The ischiogluteal bursa is an inconsistent anatomic finding, located between the ischial tuberosity and the gluteus maximus. When a bursa becomes inflamed, it appears as a red swelling near a joint and may present as a soft-tissue mass. Though a rare condition, ischiogluteal bursitis (IB) may perforate and appear as a skin ulcer with a deep pocket mimicking a decubitus ulcer. Since IB has no specific clinical features, radiologic imaging and pathologic analysis are helpful in the diagnosis. Magnetic resonance imaging and computed tomography scans show an irregularly thickened wall with contrast enhancement attached to the ischial tuberosity.1 Pathologic specimens show the walls of the cyst to have fingerlike projections consisting of fibrous connective tissues and inflammatory cell infiltration. The lining of the cyst comprises a few layers of synovial or eosinophilic fibrinoid material.2 Since IB resists conventional antiulcer therapy, complete resection of the bursa is required, and in some cases flap surgery must be performed to provide a secure cushion.3
Clinical and magnetic resonance imaging (MRI) photographs of patients 1 (A and C) and 2 (B and D). A and B, Ulcerations in the left buttocks measured 45 × 45 mm with a 50-mm-deep pocket and 30 × 20 mm with a 50-mm-deep pocket, respectively. C and D, Contrast-enhanced T1-weighted MRI shows ringlike enhancement of the cavity wall (arrows); the arrowheads indicate ischial tuberosity.

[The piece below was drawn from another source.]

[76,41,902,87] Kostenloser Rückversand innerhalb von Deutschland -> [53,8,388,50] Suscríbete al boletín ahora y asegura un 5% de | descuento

Hematoxylin-eosin staining of surgical pathologic specimens from patients 1 (A and C) and 2 (B and D). A and B, Cyst walls consisting of fibrous connective tissues, numerous blood vessels, and chronic inflammatory cells (original magnification ×40). C and D, Walls of the cysts have fingerlike projections; the linings of the cysts are composed of a few layers of synovium; and walls of the vessels in the cyst wall are thickened (original magnification ×200).